Images of PCR amplification of the twenty-five minisatellites polymorphic in the Y. pestis strains DNA from three reference Y. pestis strains representing each of the main biovars, antiqua (lane 1), medievalis (lane 2) and orientalis (lane 3) and two Y. pseudotuberculosis strains (lanes 4 and 5) have been PCR amplified and an aliquot of the products has been run on 2% horizontal agarose gels as described. The length of the minisatellite motifs (U) and the size range is indicated on each panel. Yp2916ms07 has one of the shortest (10 bp) unit. Four alleles are clearly distinguished between the 150 and 200 bp marker fragments.

Figure 5

PCR amplification of B. anthracis minisatellite CEB-Bams30 DNA from B. anthracis and B. cereus (six rightmost lanes) was amplified using primers for CEB-Bams30 (Table 2).
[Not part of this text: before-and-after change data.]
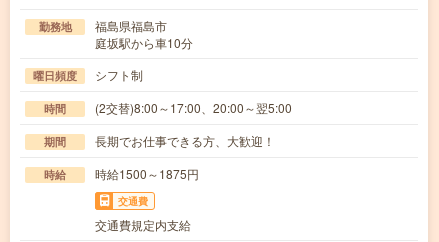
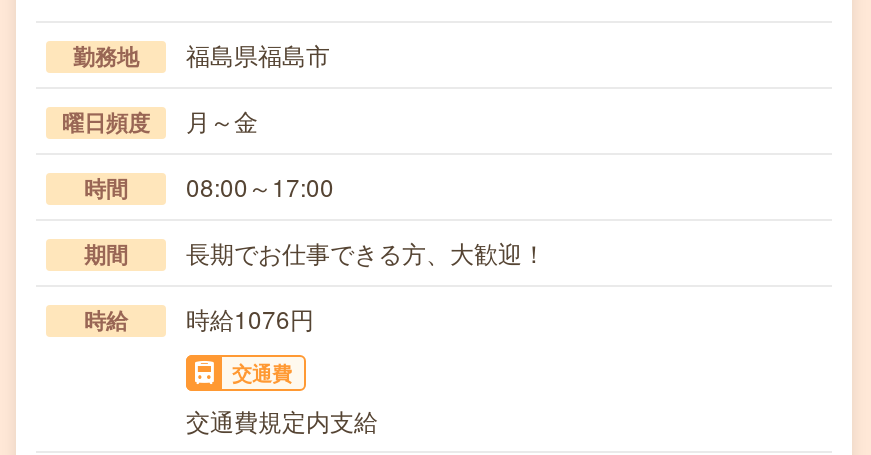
- 庭坂駅から車10分

- シフト制
+ 月～金

- 時間 (2交替)8:00～17:00、20:00～翌5:00
+ 時間 08:00～17:00

- 時給 時給1500～1875円
+ 時給 時給1076円
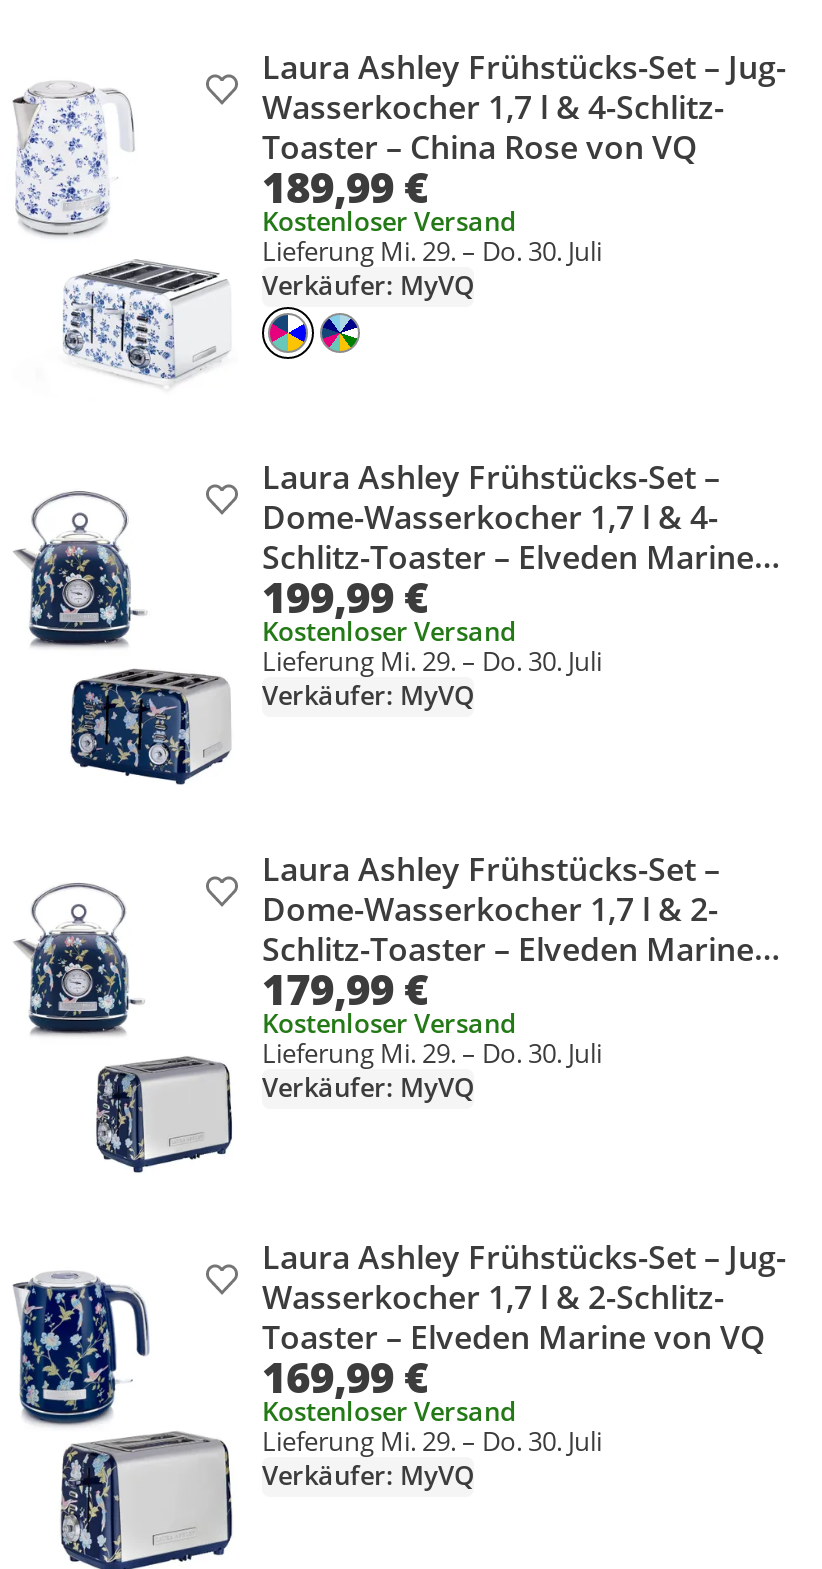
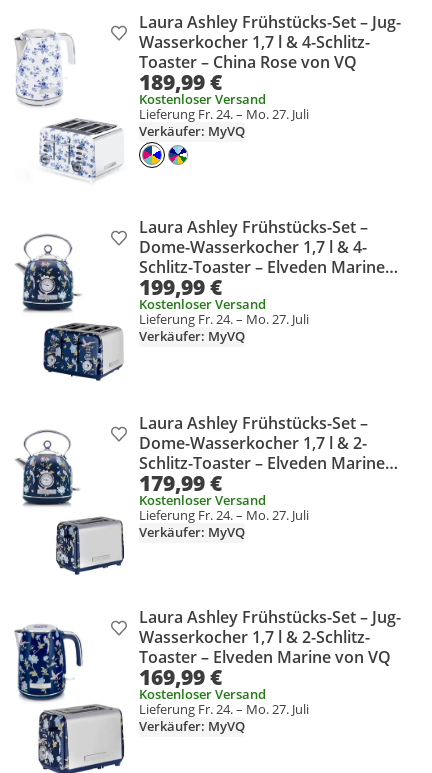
- Lieferung Mi. 29. – Do. 30. Juli
+ Lieferung Fr. 24. – Mo. 27. Juli

- Lieferung Mi. 29. – Do. 30. Juli
+ Lieferung Fr. 24. – Mo. 27. Juli

- Lieferung Mi. 29. – Do. 30. Juli
+ Lieferung Fr. 24. – Mo. 27. Juli

- Lieferung Mi. 29. – Do. 30. Juli
+ Lieferung Fr. 24. – Mo. 27. Juli
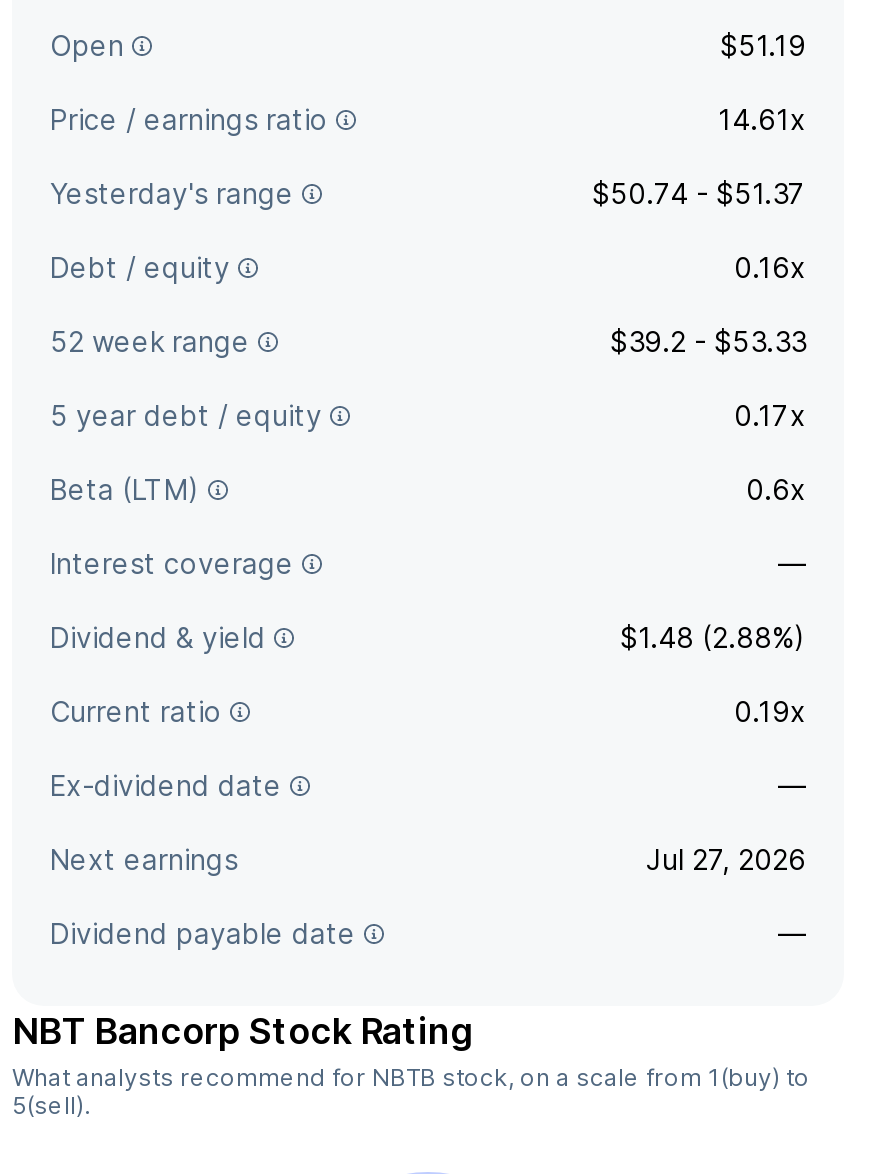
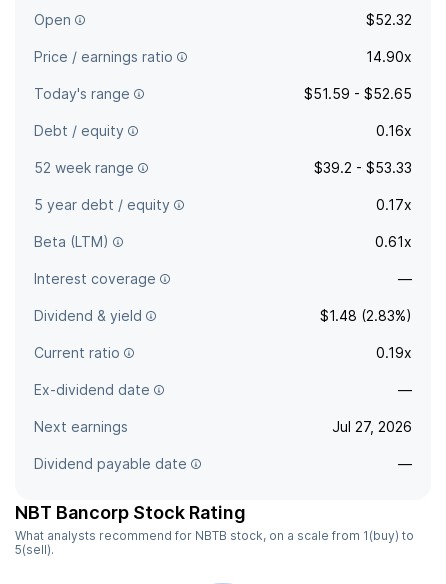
- $51.19
+ $52.32

- 14.61x
+ 14.90x

- Yesterday's range
- $50.74 - $51.37
+ Today's range
+ $51.59 - $52.65

- 0.6x
+ 0.61x

- $1.48 (2.88%)
+ $1.48 (2.83%)
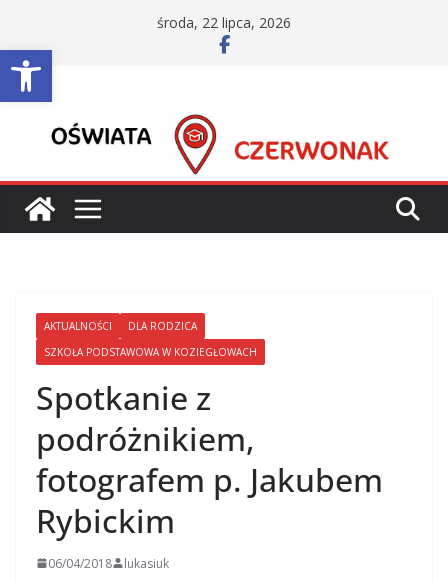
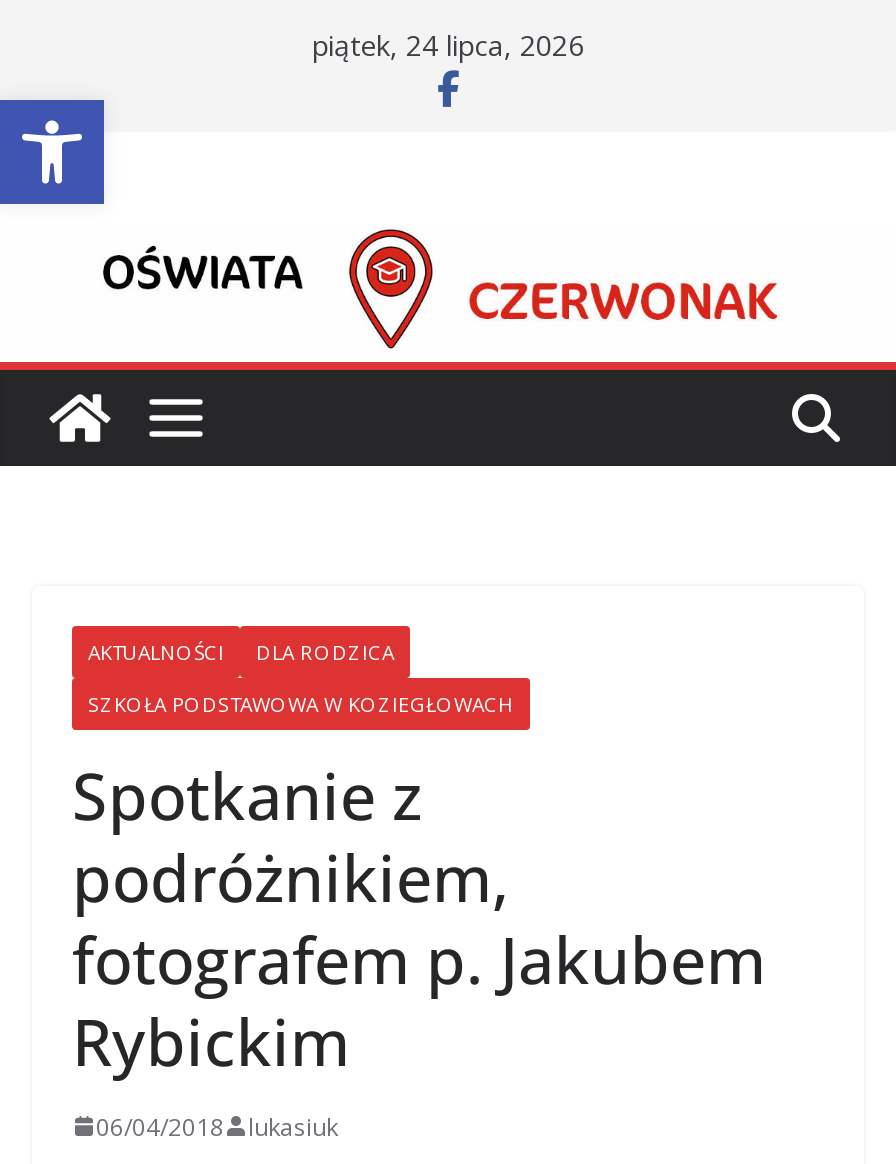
- środa, 22 lipca, 2026
+ piątek, 24 lipca, 2026
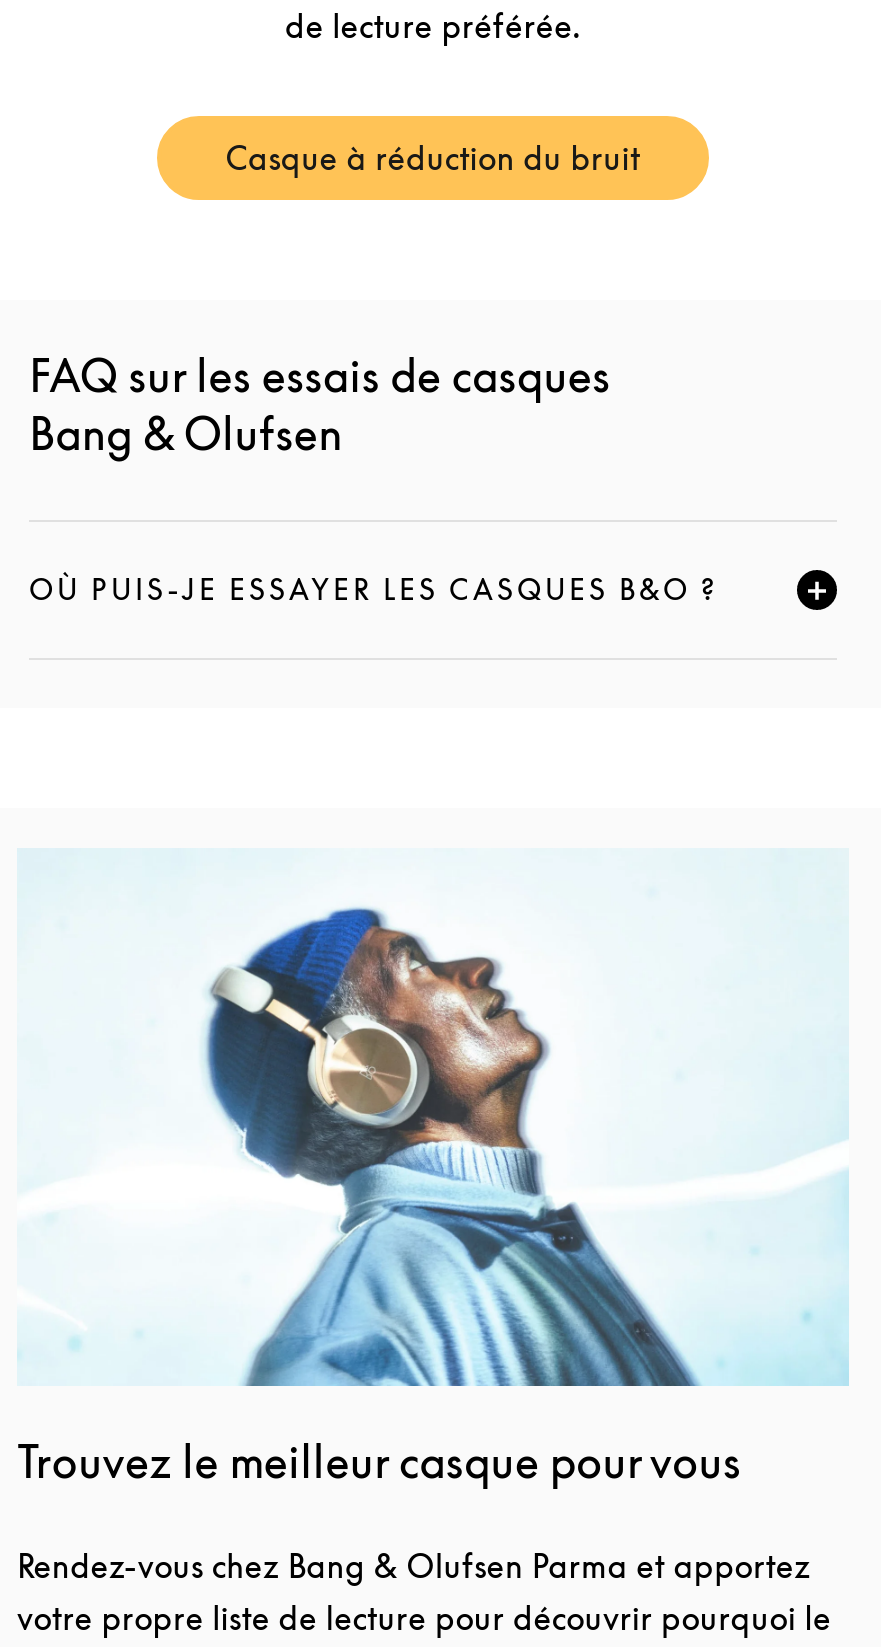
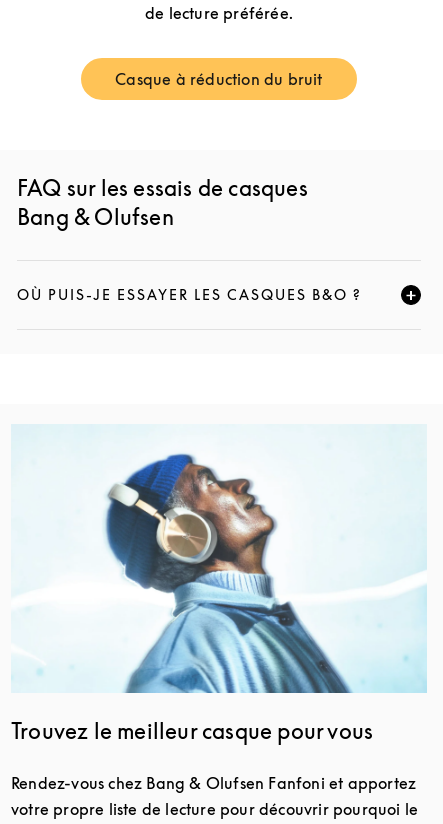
- Rendez-vous chez Bang & Olufsen Parma et apportez
+ Rendez-vous chez Bang & Olufsen Fanfoni et apportez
The PCR products were run on a 40 cm long 2% ordinary agarose gel.

Figure 6

Bacillus anthracis phylogenetic tree The genotype of each strain for the polymorphic minisatellites is given (size estimates for each allele are given in Table 3). "0" indicates a failure of the PCR amplification. This is most often associated with B. cereus strains, and probably reflects in these cases sequence divergence in the flanking sequence. The phylogenetic tree was produced using the Neighbor-Joining method as available on-line at

Figure 7

Significant correlation between number of alleles and minisatellites structural characteristics The number of alleles is plotted as a function of Total length and %GC for Bacillus anthracis, and %matches for Yersinia pestis (the correlations are highly significant at the 0.01 level). Number of alleles for each locus is the total number detected (i.e. Bacillus anthracis and B. cereus; Yersinia pestis and Y. pseudotuberculosis).